Tomato-centric Panzanella Salad

Modified from

  • 2 cups packed, torn pieces sourdough bread, including crusts (into small bite-sized pieces)
  • ½ cup olive oil
  • 3 medium ripe heirloom tomatoes, hulled and cut into bite-size wedges
  • 1 teaspoon kosher or sea salt, plus more as needed
  • 1 teaspoon minced garlic
  • 1 minced shallot
  • 1 tablespoon white wine vinegar
  • Freshly cracked black pepper
  • 10 fresh basil leaves, cut into very thin slices

Toss the bread with most of the olive oil and toast at 300 for 10-15 minutes; until the bread is dried and fragrant but not (too) browned. Let cool.

Place the chopped tomatoes in a colander set over a mixing bowl. Sprinkle the tomatoes with the teaspoon of salt; let them drain for about 20 minutes, gently tossing them every few minutes.
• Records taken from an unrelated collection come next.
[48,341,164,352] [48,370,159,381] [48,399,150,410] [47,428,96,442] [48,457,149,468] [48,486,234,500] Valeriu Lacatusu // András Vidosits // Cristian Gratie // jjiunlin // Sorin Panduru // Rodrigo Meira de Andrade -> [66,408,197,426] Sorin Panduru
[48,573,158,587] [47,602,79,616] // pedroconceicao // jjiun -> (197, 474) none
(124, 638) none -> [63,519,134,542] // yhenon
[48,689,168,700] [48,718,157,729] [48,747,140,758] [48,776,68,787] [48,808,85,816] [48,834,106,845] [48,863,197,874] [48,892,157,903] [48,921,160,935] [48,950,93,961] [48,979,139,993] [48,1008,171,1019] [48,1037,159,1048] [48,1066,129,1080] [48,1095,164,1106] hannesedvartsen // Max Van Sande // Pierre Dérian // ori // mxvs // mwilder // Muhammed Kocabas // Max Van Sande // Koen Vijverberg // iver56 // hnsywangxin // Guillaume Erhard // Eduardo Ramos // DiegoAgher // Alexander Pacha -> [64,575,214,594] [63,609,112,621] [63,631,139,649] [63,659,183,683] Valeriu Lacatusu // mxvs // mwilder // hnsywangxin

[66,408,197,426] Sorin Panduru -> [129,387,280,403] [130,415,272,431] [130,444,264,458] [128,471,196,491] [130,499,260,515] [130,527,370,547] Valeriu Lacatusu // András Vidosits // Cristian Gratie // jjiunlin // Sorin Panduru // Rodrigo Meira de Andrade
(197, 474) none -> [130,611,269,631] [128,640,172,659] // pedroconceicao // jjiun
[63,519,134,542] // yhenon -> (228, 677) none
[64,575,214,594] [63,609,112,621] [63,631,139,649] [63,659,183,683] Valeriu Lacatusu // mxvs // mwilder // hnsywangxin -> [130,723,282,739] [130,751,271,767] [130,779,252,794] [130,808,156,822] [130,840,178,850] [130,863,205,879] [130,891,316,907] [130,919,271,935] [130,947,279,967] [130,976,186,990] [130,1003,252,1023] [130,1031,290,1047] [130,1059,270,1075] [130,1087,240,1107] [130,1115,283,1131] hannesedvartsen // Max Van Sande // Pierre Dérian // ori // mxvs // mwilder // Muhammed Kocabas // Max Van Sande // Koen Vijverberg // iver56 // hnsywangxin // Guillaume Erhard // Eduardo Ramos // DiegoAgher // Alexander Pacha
Combine the tomato water (We supplemented the dressing with leftover tomato juice from making a pizza!) with the shallot, garlic, vinegar, salt and pepper. Stir in the rest of the olive oil and make a vinaigrette.

To serve, combine the tomato and bread, toss to combine. drizzle with dressing and top with basil.

Serve with fresh mozzarella or buratta!